Novo premiê

Imran Khan, feroz crítico dos EUA, declara vitória no Paquistão

Aliado de militares, ele acredita que país não deve ser subserviente a Washington e se opõe à política americana contra extremistas

Atualizada em 11/10/2022 às 12h29

ISLAMABAD - Imran Khan, um carismático jogador de críquete e feroz crítico da política antiterrorismo dos Estados Unidos numa região repleta de extremismo, estava prestes, ontem, a se tornar o novo primeiro-ministro do Paquistão.

Depois que resultados preliminares mostraram que seu partido estava decisivamente na liderança após a eleição de quarta-feira, 25, Khan declarou sua vitória: "Deus me deu a chance de chegar ao poder para implementar a ideologia que criei 22 anos atrás", disse, num discurso televisado de sua casa perto da capital Islamabad.

Khan delineou o que iria fazer como premiê. Afirmou que vai lutar contra a corrupção nos altos escalões do governo, que pretende melhorar as relações com a China e que buscará um relacionamento com os EUA que "beneficie mutuamente" os dois países. Khan também planeja criar um Estado justo focando no bem-estar social, nos moldes que o próprio profeta Maomé implantou séculos atrás. "Nós vamos governar o Paquistão como nunca o país foi governado antes", disse.

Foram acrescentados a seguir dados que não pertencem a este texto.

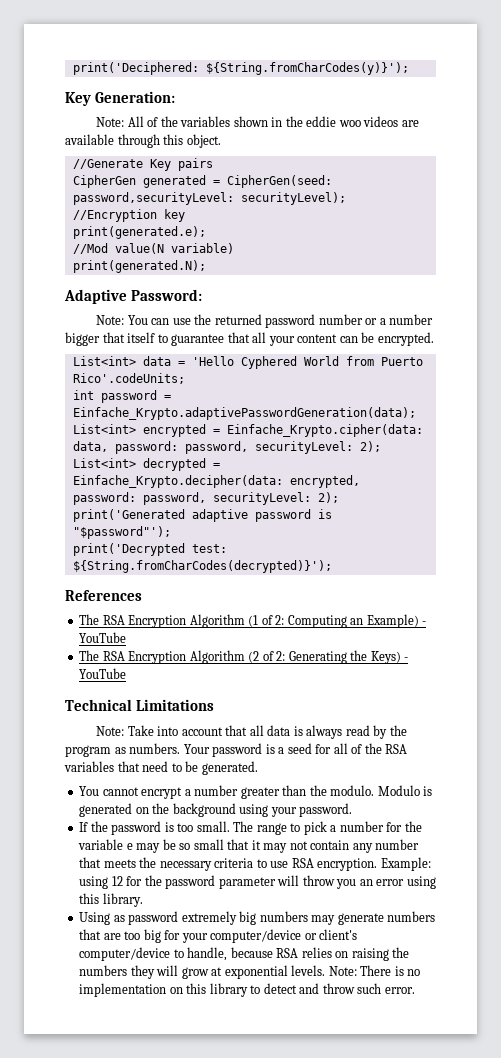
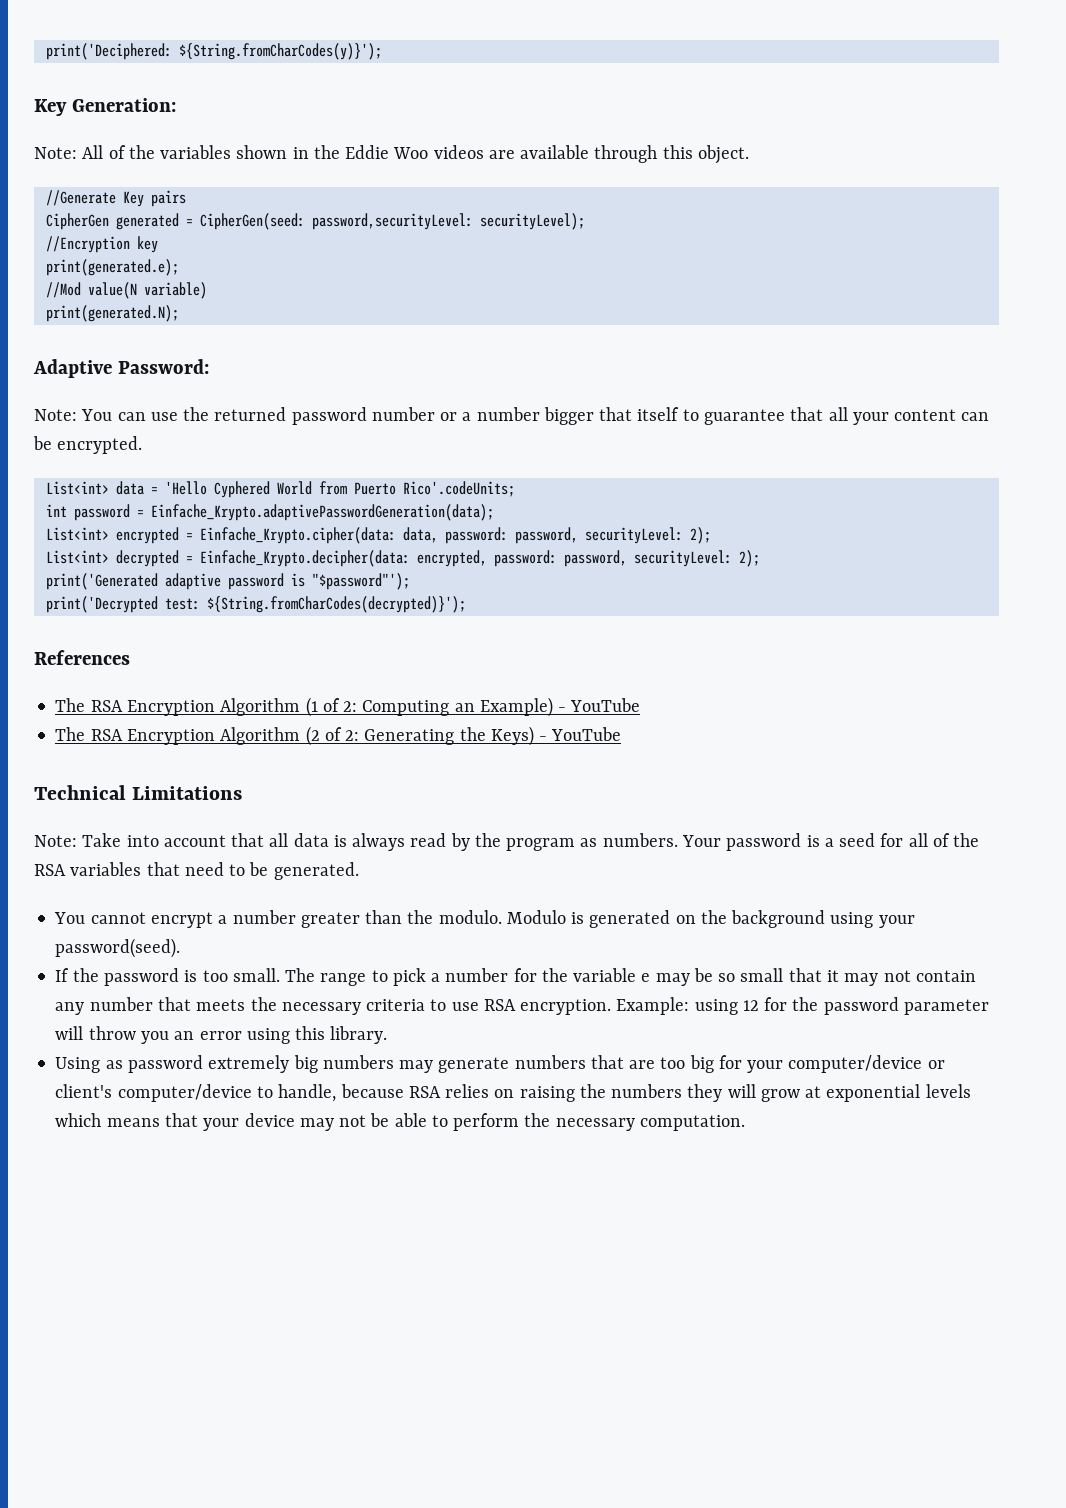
- Note: All of the variables shown in the eddie woo videos are available through this object.
+ Note: All of the variables shown in the Eddie Woo videos are available through this object.
- Modulo is generated on the background using your password.
+ Modulo is generated on the background using your password(seed).
- Using as password extremely big numbers may generate numbers that are too big for your computer/device or client's computer/device to handle, because RSA relies on raising the numbers they will grow at exponential levels. Note: There is no implementation on this library to detect and throw such error.
+ Using as password extremely big numbers may generate numbers that are too big for your computer/device or client's computer/device to handle, because RSA relies on raising the numbers they will grow at exponential levels which means that your device may not be able to perform the necessary computation.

Ele afirmou ainda que nunca vai morar na mansão oficial dos premiês. Num país com tantas pessoas pobres, declarou, "eu ficaria envergonhado" por ficar numa casa como aquela.

Desafios

Os desafios domésticos para Khan serão enormes: a rede de eletricidade do país está caindo aos pedaços, a taxa de mortalidade infantil é das maiores da Ásia, sua moeda está se desvalorizando e sua dívida externa, principalmente com a China, só faz aumentar. O desemprego é altíssimo, e muitos jovens se dirigem ao Oriente Médio para arranjarem vagas como garis, carregadores de bagagens, qualquer oportunidade que estiver à mão.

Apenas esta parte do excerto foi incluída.